By 1pm NY the Dow was up 100 points again. For all those who had decided to just get the hell out in the morning, there have been plenty waiting for the right buying opportunity. This was no short-covering snap-back. The volume at the end of the day on US stock markets was double the recent average, and greater than the volume on Thursday. This was real buying.

Blue chips were the clear target. At the closing bell the Dow was up 60 points or 0.5% but even after recovering, the Nasdaq was still down 0.9%. The S&P was off less than one point at, to be precise, 1199.38. Technicians had warned that a close below 1200 would mean we must go lower.

The ECB announcement inevitably sent the euro surging as well, resulting in the US dollar index falling 1% to 74.53 by day's end. On the implication of more global quantitative easing (not the Fed yet – ECB bond buying equates to ECB QE), gold jumped US$14.60 to US$1663.40/oz. The collapsing Aussie stopped collapsing and was only down 0.25% to US$1.0441.

Oil rebounded, sending Brent up US$2.33 to US$109.38/bbl and West Texas up US63c to US$87.27/bbl.

It was a different story for base metals. As I often point out, final settlement for base metal prices in London occurs at 2.30pm New York time. On Thursday all metals were down 1-3% but the LME missed the final plunge on Wall Street. There was thus, in theory, some catching up to do on Friday. On Friday, however, Wall Street had rebounded before 2.30pm. Yet base metals all closed down 3-5%.

The ECB's purchases of Spanish and Italian debt come with a caveat. It's a bit vague at this point but Spain and Italy must show signs of expediting austerity measures in exchange for the “rescue”. Pretty much all of Europe is now in austerity mode, and last week's budget cut bill in the US implies similar restraint. The world is responding to slowing economic growth, itself the result of the global debt crisis, by deliberately slowing economic growth. Who wants to buy metals?

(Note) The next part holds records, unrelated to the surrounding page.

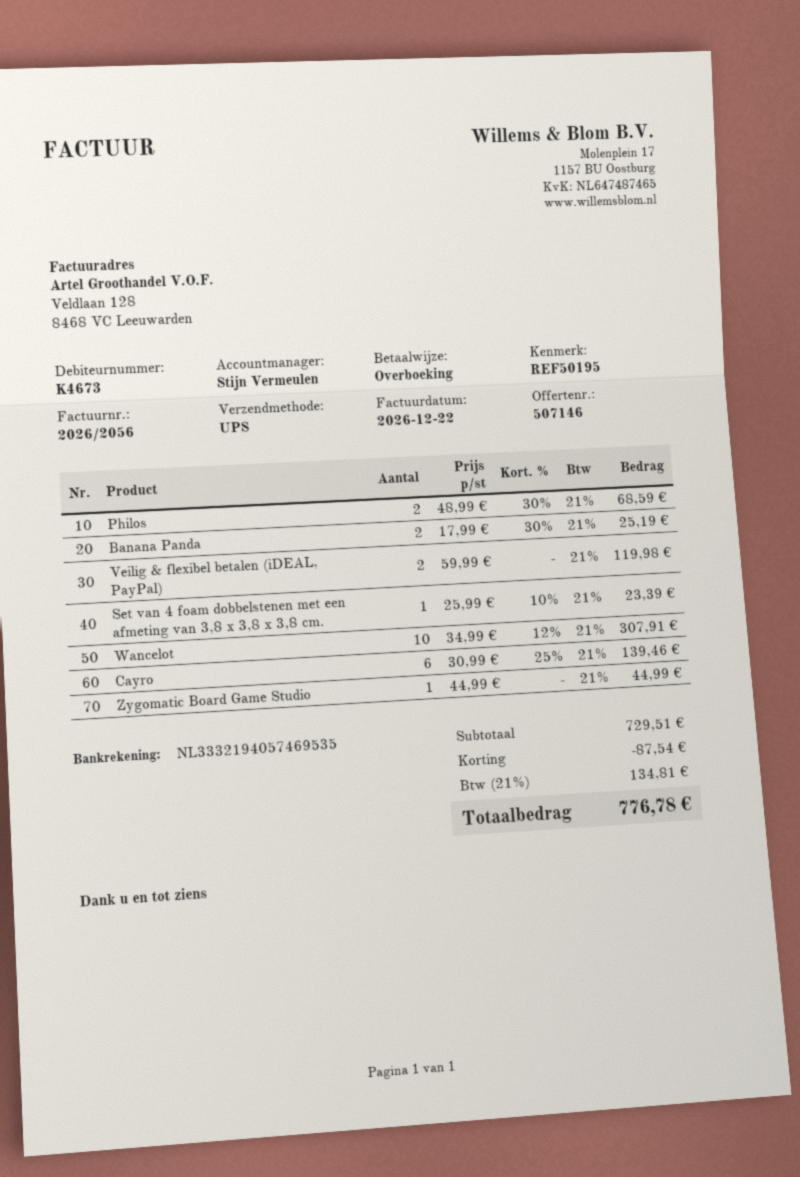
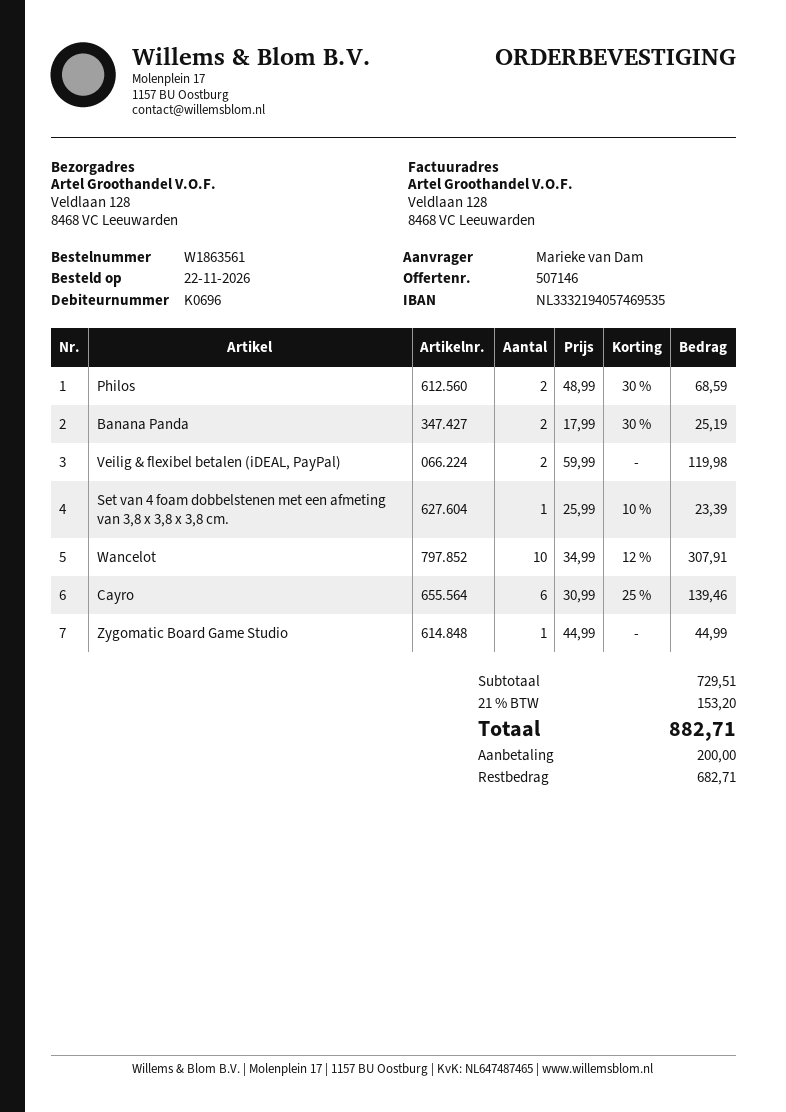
customer number: K4673 -> K0696
discount: 87.54 -> none
tax: 21% = 134.81 -> 21% = 153.20
total: 776.78 -> 882.71

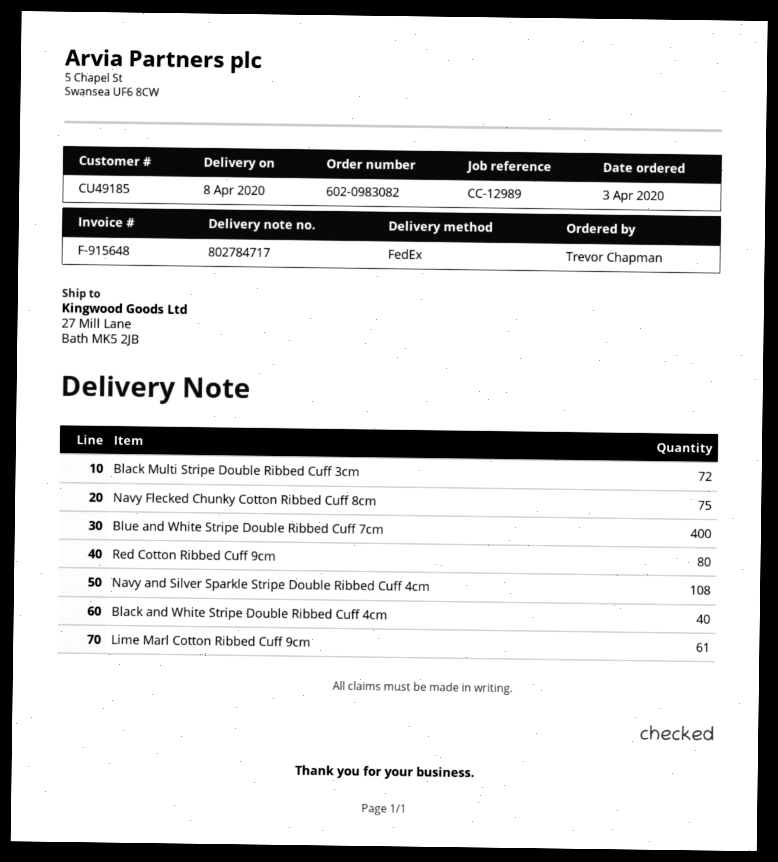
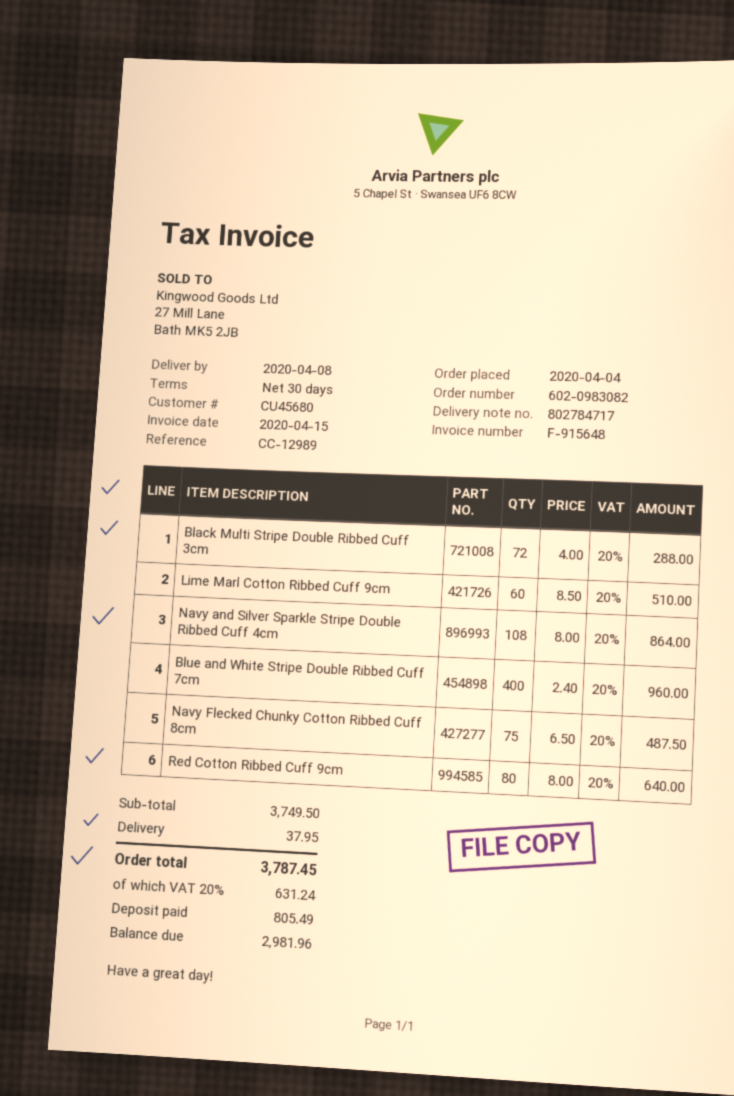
order date: 2020-04-03 -> 2020-04-04
customer number: CU49185 -> CU45680
Black and White Stripe Double Ribbed Cuff 4cm: 40 -> none
Lime Marl Cotton Ribbed Cuff 9cm: 61 -> 60

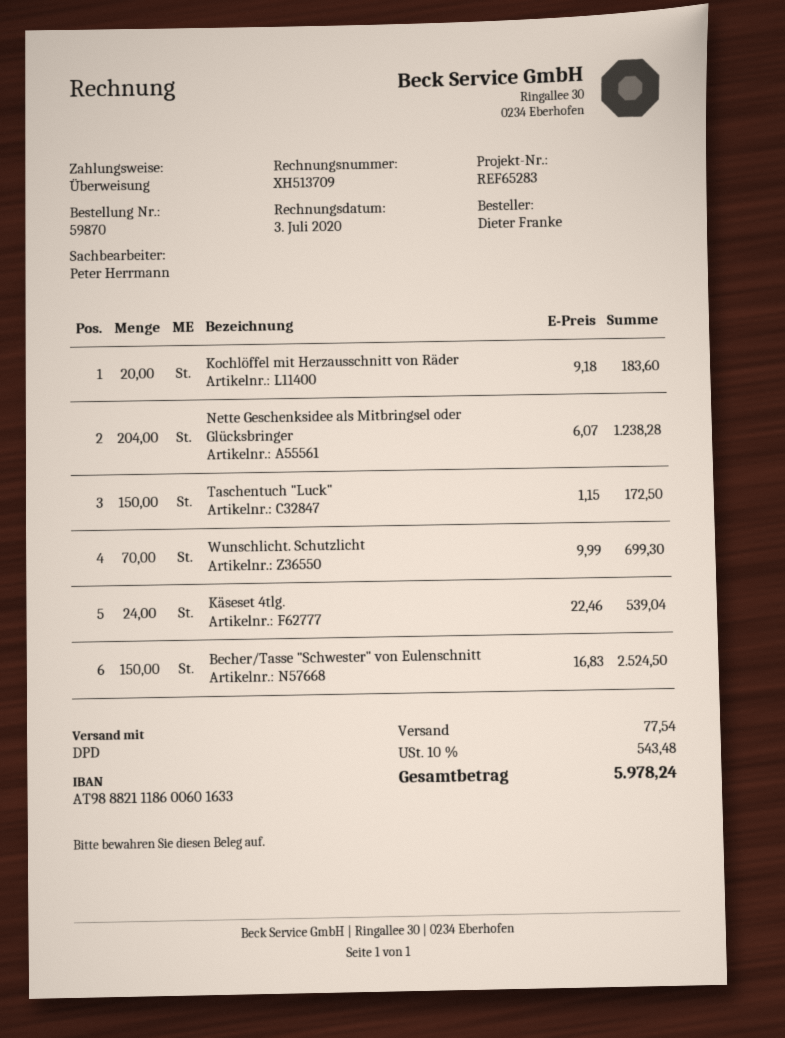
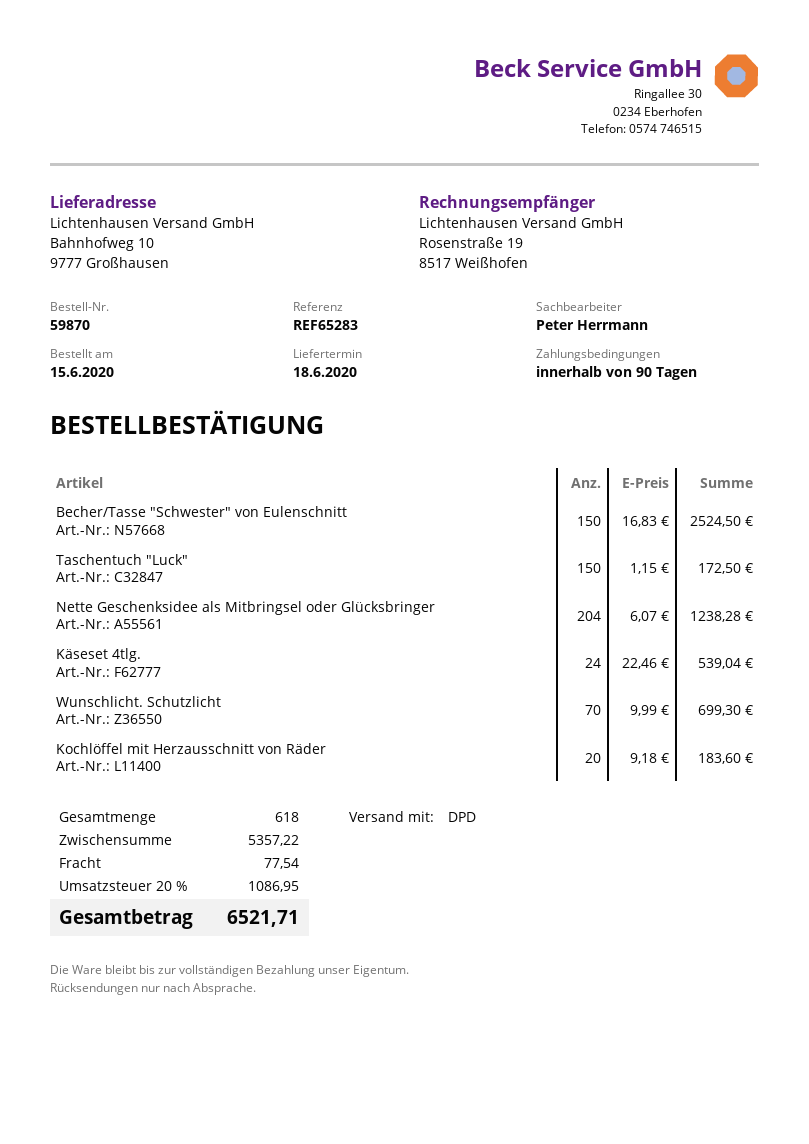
tax: 10% = 543.48 -> 20% = 1086.95
total: 5978.24 -> 6521.71

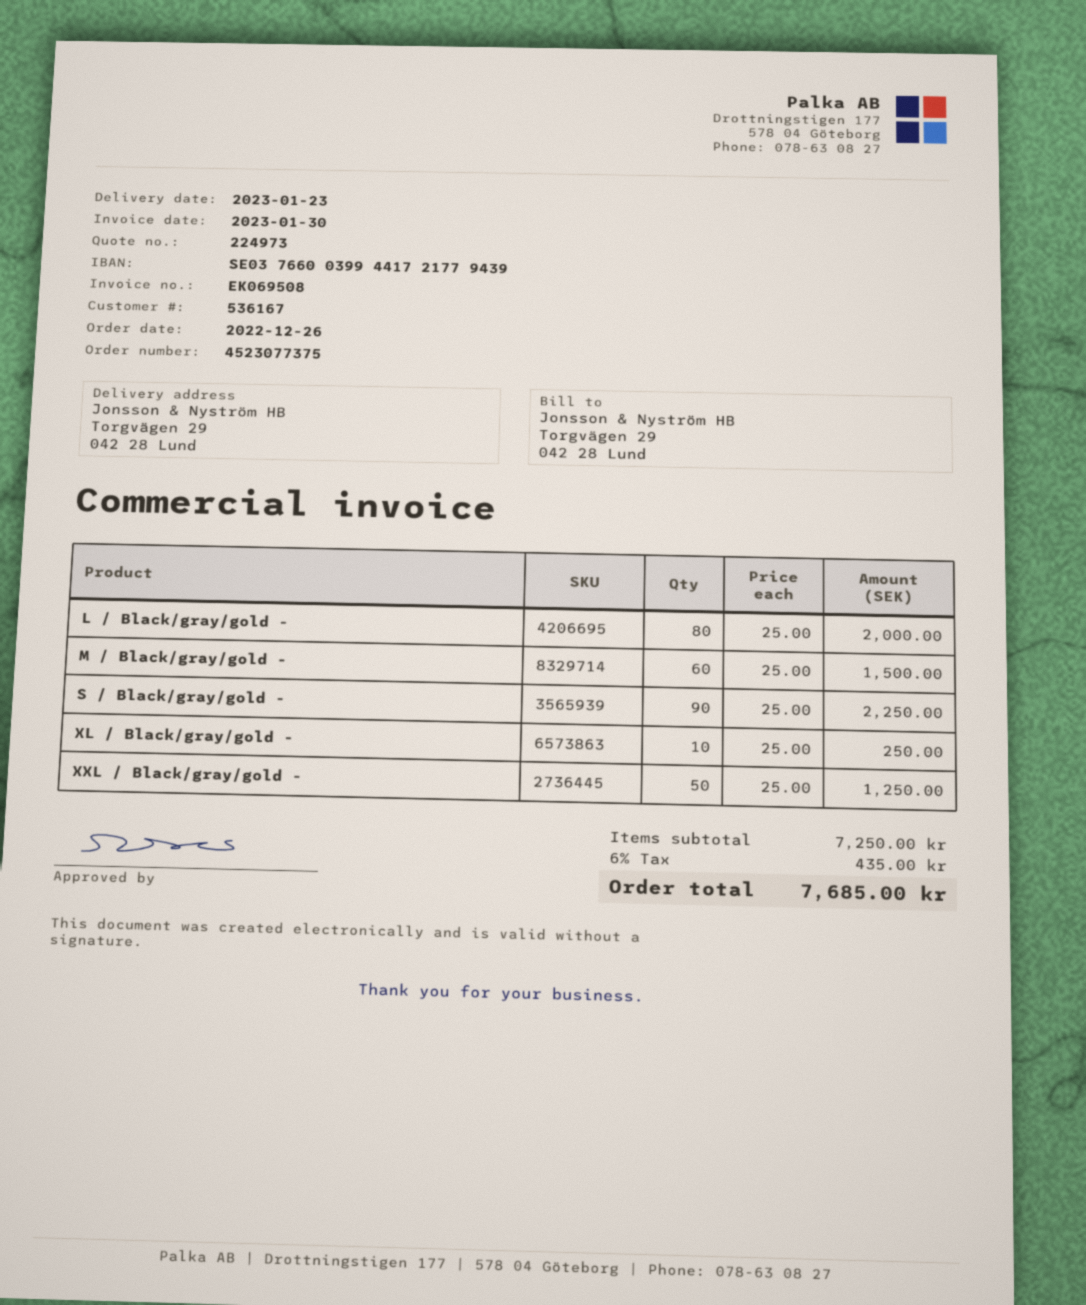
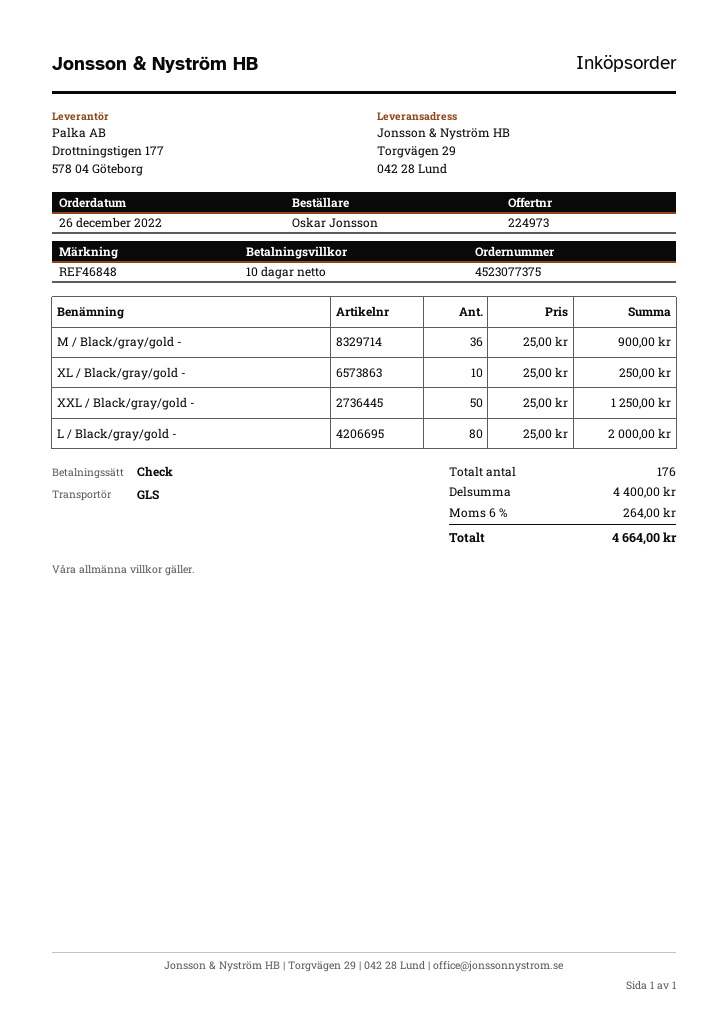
M / Black/gray/gold -: 60 x 25.00 = 1500.00 -> 36 x 25.00 = 900.00
S / Black/gray/gold -: 90 x 25.00 = 2250.00 -> none
subtotal: 7250.00 -> 4400.00
tax: 6% = 435.00 -> 6% = 264.00
total: 7685.00 -> 4664.00

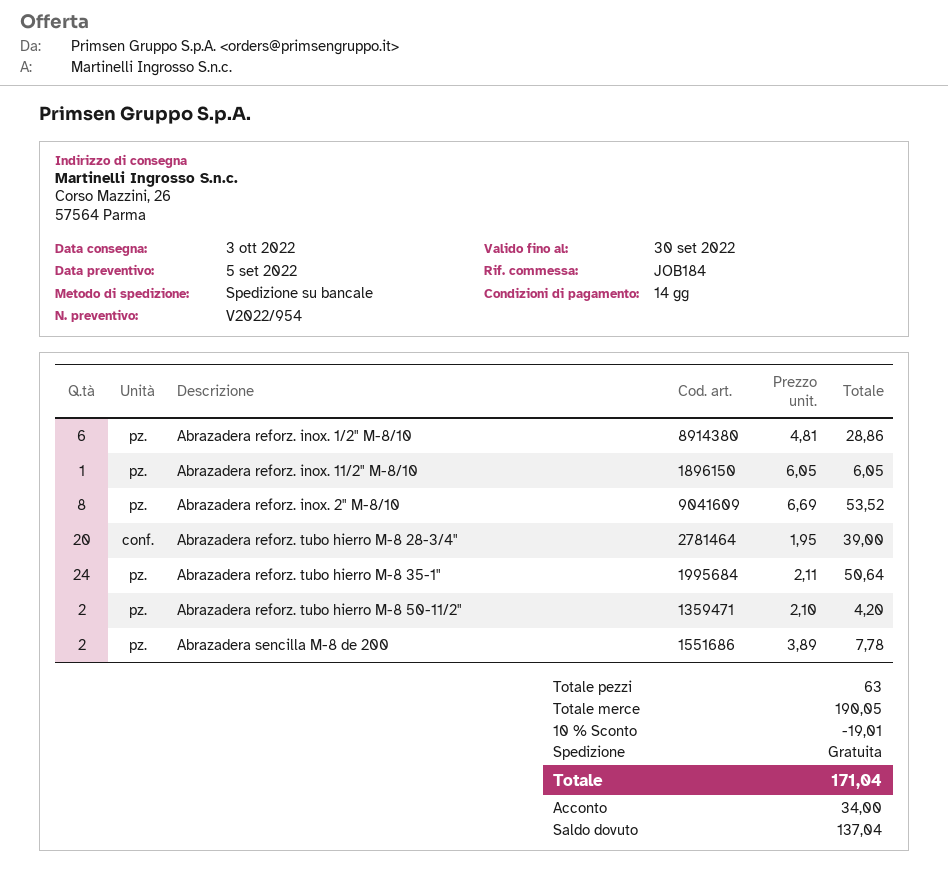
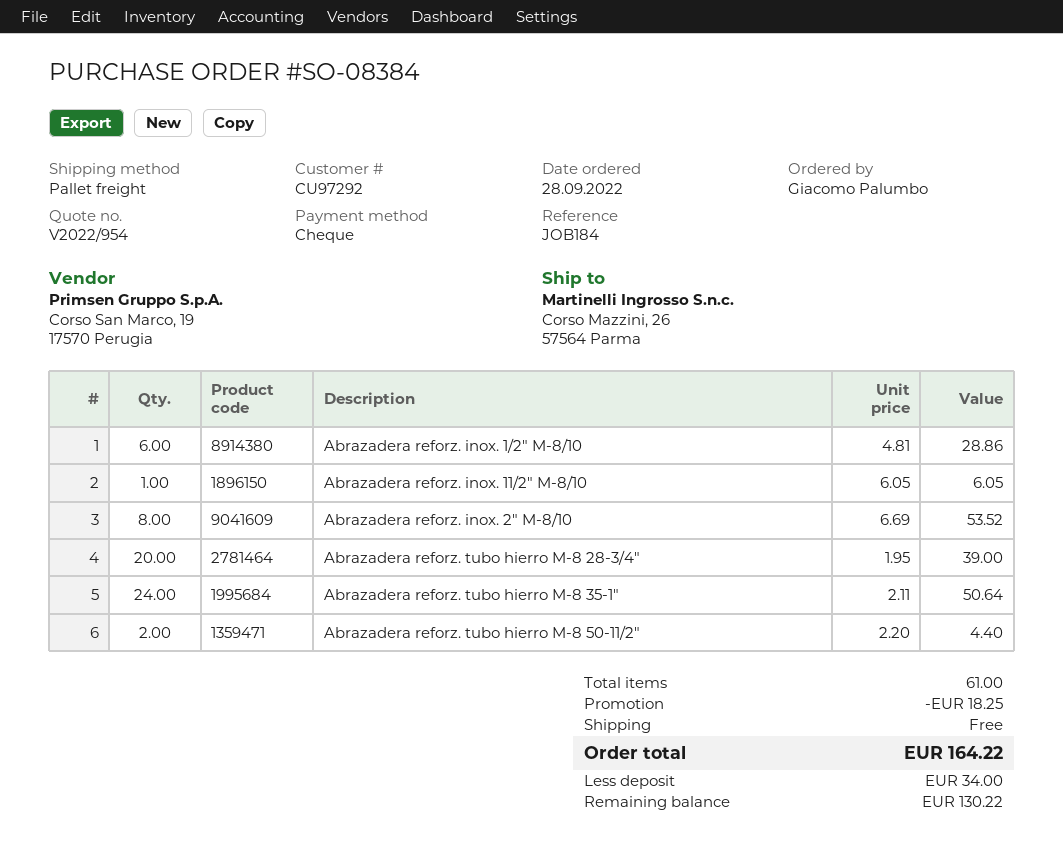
Abrazadera reforz. tubo hierro M-8 50-11/2": 2 x 2.10 = 4.20 -> 2 x 2.20 = 4.40
Abrazadera sencilla M-8 de 200: 2 x 3.89 = 7.78 -> none
total quantity: 63 -> 61
discount: 19.01 -> 18.25
total: 171.04 -> 164.22
balance: 137.04 -> 130.22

Just out of interest, it was no great surprise on Thursday that the popular media decided to roll out the inevitable talk of “GFC2”. This is not GFC2 people, and I don't mean because there's no reason to be concerned. In 2008, all the world's toxic private debt was taken on board by the public. It was not extinguished. This is still GFC1 playing out. We are reminded that Wall Street crashed in 1929 but the Great Depression didn't end until 1936 when Hitler invaded Poland. We haven't yet marked the third anniversary of the fall of Lehman.

The SPI Overnight was down 5 points, as noted.

Next week the US Treasury is scheduled to auction US$72bn of three and ten-year notes and thirty-year bonds. On Thursday the benchmark ten-year yield fell 23 basis points to 2.4% as the world switched from stocks to bonds but on Friday it rebounded 15 bps to 2.55%. The markets had closed by the time S&P dropped its bombshell.

The Fed will hold a scheduled meeting on Tuesday to discuss what monetary policy response might now be appropriate. It is unlikely the Fed has remained blissfully unaware of the ratings agencies' intentions. Were all hell to break loose tonight, it would not be beyond the realms for the Fed to hold an emergency meeting and act accordingly were it deemed necessary.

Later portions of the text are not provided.